The issue of “made in China” has been discussed on and off over the years, and was restarted by the criticism of Fei Dawei’s “Le moine et le demon” exhibition at the Museum of Contemporary, Lyon, France. Wu Wei’s “Still Made in China – Judging ‘le moine et le demon’ – Chinese Contemporary Art Exhibitions” is an example. From his criticism, one can see that, Wu Wei’s understanding of “made in China” is that if an art work references characteristics, motifs, or forms of Chinese identity or folk art, then it is understood as “Made in China,” and as such “superficial and “absolutely unable to cross cultural boundaries (without critique)…it is unable to clearly address the social realities of contemporary China.” Wang Nanming, in “The Laboring Competition for Chinese Symbols: Xu Bing and Gu Wenda,” simply puts equals signs between Chinese symbols, “made in China,” and Chinatown culture. There is no type of theoretical basis that develops the analysis of the relationship between these three elements, he simply draws a forced conclusion that these three things are not only equal, but furthermore, that they are invalid expressions of contemporary China, and should be shunned by contemporary Chinese artists.
From this type of criticism, it is possible for us to see the expression of the postcolonial phenomenon in China: the tension between local and global, a rejection of tradition, and the loss of subjectivity, along with a rigid understanding of historical problems, and a blind imitation of postcolonial theory that limits a deeper understanding of the particular historical and social background and connections that gave rise to the theory. In Chinese art criticism, postcolonial theory remains directed towards critiquing the imagination of the West, which in actuality, is the reimagination of the Western imagination of China. In this process, the “Other” occupies an important oppositional position to “Us.” As Schmitt notes, in order to achieve this feeling of self assurance, which is always constructed upon a historical amnesia and false power structure, one must first construct a homogenized self-evaluation that surpasses the values of others.
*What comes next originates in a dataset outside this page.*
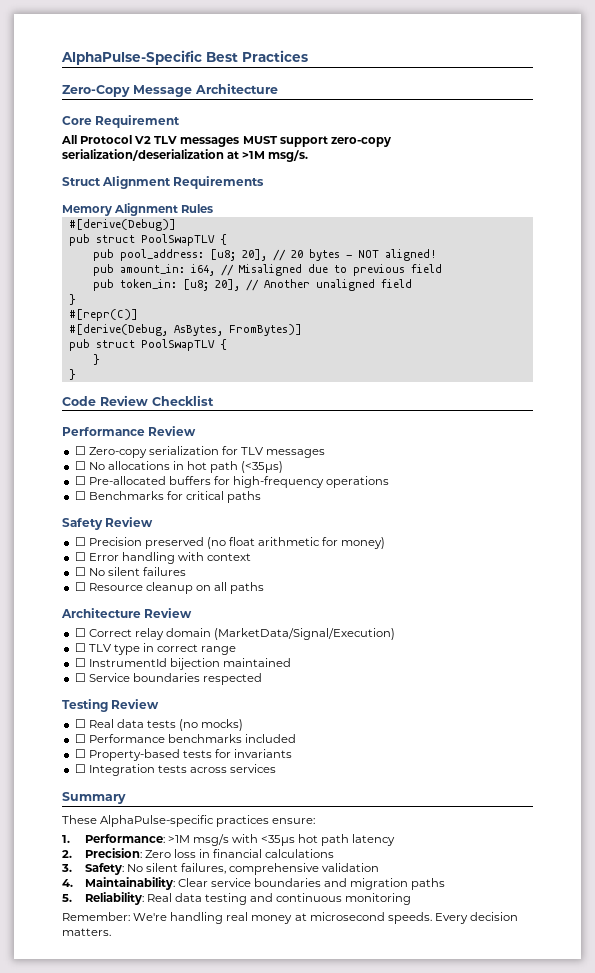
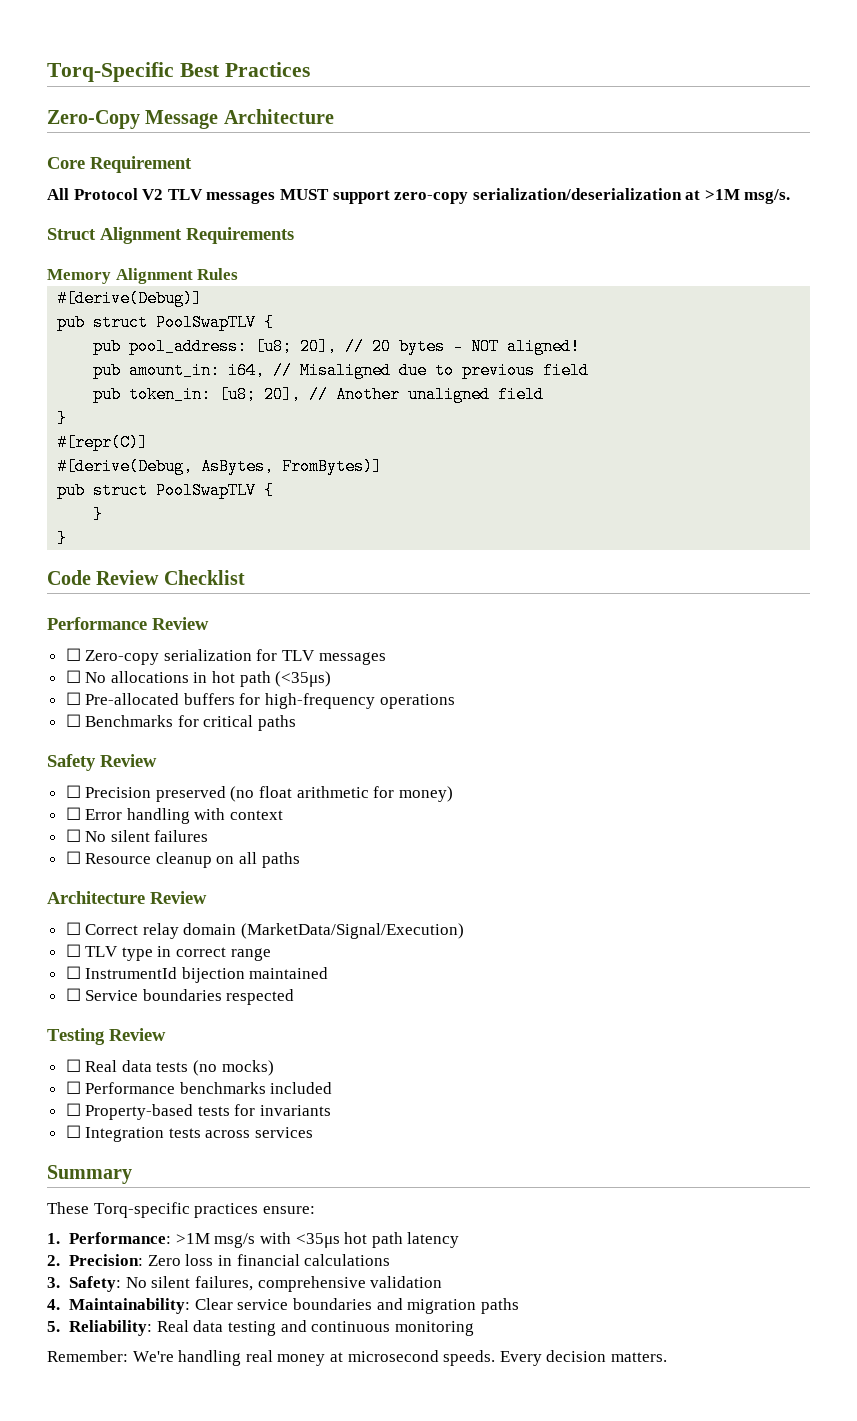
- AlphaPulse-Specific Best Practices
+ Torq-Specific Best Practices
- These AlphaPulse-specific practices ensure:
+ These Torq-specific practices ensure:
However, in the process of constructing a False “us,” we also construct a False “other,” and crisis and conflict naturally ensue. For example, at the same time as there is a global demonization of China, and an imagination of its hegemonic excess, there is also an accompanying rise in narrow-minded fundamentalist Chinese nationalism. Hardly is there ever a realization or reflection of the construction of Chinese identity through China’s own history of internal colonization of other minority groups by the Han Chinese, or, in terms of art, a colonization of “folk art,” “unprofessional art,” or secular visual culture by elite art and culture.
A recent development in the Chinese art world is the dilemma faced by artists as they seek to “self-represent” as well as self-translate. Often, artists seek to be active within their own passive conditions by strategically producing works partly for Chinese audiences, and partly for international audiences. This duality is also a major feature of Chinese modernity, which is also to a large degree concerned with how the West imagines us. Under this condition, artists must balance between their experiences in the local context, and the so called “Chinese context” that has been forced upon from the outside. On the surface, displaying Chinese art is heavily imbued with a politic nature. Chinese artists are playing chess with the system, and attempt to take their own freedom and power of display to the extreme. However, the view from within appears that they are continuously exercising self-restraint ensuring that their works meet the demands of the international imagination.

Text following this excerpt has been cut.